Initial jobless claims for the week ending May 4th rose by +22k to 231k, the highest level since last August. This breaks the streak of rangebound readings between 200k and 220k that became the norm of the past three months. Continuing claims also saw an increase of +17k to 1.785 million from 1.768 million prior, the most in three weeks and further evidence of the struggles of finding a new job in the current environment.

The data coincide with the spring break in New York City public schools (where employees are allowed to claim EI benefits), with the state accounting for half the increase. But, while some giveback is likely in next week’s release, the jump in claims should have been accounted for in seasonal adjustments and by the consensus given this is a known event each year, meaning this was a true surprise. All in, the claims data continue the string of cracks we are seeing in the broader labor market, building off the JOLTS data, and downside miss and weakness beneath the surface of last week’s NFP report.

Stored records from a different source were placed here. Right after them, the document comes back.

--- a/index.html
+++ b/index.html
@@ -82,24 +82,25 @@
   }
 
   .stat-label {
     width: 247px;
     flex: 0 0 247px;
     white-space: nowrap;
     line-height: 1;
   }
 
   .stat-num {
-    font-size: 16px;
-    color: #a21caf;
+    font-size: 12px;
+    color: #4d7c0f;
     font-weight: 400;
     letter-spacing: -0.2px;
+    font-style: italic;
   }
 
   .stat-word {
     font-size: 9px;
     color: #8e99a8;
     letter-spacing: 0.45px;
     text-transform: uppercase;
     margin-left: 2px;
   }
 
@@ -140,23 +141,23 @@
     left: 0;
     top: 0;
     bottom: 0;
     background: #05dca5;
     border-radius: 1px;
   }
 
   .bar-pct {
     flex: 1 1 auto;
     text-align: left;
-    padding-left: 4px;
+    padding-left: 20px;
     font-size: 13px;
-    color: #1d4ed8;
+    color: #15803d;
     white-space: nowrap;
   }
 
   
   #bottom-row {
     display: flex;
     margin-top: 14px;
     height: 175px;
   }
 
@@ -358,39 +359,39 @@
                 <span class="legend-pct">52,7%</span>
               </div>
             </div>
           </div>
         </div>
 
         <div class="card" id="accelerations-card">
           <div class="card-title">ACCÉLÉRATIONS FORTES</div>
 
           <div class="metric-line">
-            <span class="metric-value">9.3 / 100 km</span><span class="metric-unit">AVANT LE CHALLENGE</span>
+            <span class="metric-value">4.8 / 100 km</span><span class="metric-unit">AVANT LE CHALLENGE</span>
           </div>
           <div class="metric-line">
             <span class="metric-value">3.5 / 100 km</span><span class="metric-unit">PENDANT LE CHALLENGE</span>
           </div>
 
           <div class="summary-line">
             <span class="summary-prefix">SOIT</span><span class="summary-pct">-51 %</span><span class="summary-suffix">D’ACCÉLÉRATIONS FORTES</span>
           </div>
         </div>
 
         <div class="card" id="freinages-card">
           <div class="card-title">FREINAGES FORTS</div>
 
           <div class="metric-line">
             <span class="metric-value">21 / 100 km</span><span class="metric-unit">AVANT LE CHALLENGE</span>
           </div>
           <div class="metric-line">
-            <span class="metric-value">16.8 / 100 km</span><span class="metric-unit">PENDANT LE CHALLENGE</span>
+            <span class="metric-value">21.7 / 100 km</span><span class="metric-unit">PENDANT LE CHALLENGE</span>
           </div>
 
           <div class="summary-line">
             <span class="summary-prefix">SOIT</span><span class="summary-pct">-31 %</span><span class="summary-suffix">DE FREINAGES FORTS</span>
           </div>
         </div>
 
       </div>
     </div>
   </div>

As mentioned, the most important overnight data point was Q1 GDP for the U.K., which came hot on the heels of the Bank of England’s monetary policy meeting yesterday (full write-up in today’s Breakfast with Dave — the headline is no change to baseline expectations of a June or early August cut). As Governor Bailey hinted at yesterday, growth was stronger than expected in Q1 at +2.4% QoQ annualized (vs. +1.6% consensus), offsetting the -1.2% contraction in Q4 to pull the U.K. out of a technical recession and leave GDP just barely higher than this time last year (+0.2% YoY).

Elsewhere, we had a much better than anticipated March household spending report for Japan, which was positive on the quarter (+1.2% vs. -0.3% expected), although the YoY trend remains underwater at -1.2%. That came alongside a big rise in the current account balance, from ¥2,700 billion to ¥3,400 billion. The Japanese consumer seems to be emerging from the mini-dip we saw in the second half of 2023, but unfortunately the same cannot be said for their Chinese counterpart — consumer sentiment fell to 68.2 in May, the lowest point since May 2022 (when China was still rebuilding confidence after emerging from its “zero-COVID” policy). That said, Japanese sentiment dipped a bit too (from 40.5 to 37.9), putting a bit of a pall on the hard data.

As you head into the weekend, there are some excellent “big picture” perspectives we’d recommend taking a look at. The always thought-provoking Soumaya Keynes ponders the wide range of estimates of the impact of AI on the economy in the FT (How to get big numbers when predicting AI’s effect on growth). You can pair that with an interesting piece in the NYT showing how AI is being deployed to improve airline logistics (Did You Make Your Connecting Flight? You May Have A.I. to Thank). The jury is still out on how much growth AI will deliver and how much it will reshape the labor market, but there is no question that it's being implemented at pace. And ending on a somewhat sour note, do look at the latest in the WSJ’s brilliant coverage of the Chinese real estate sector — a new piece focusing on the next potential domino to fall, China Vanke (Even a State-Linked Giant Can’t Escape China’s Real-Estate Crisis).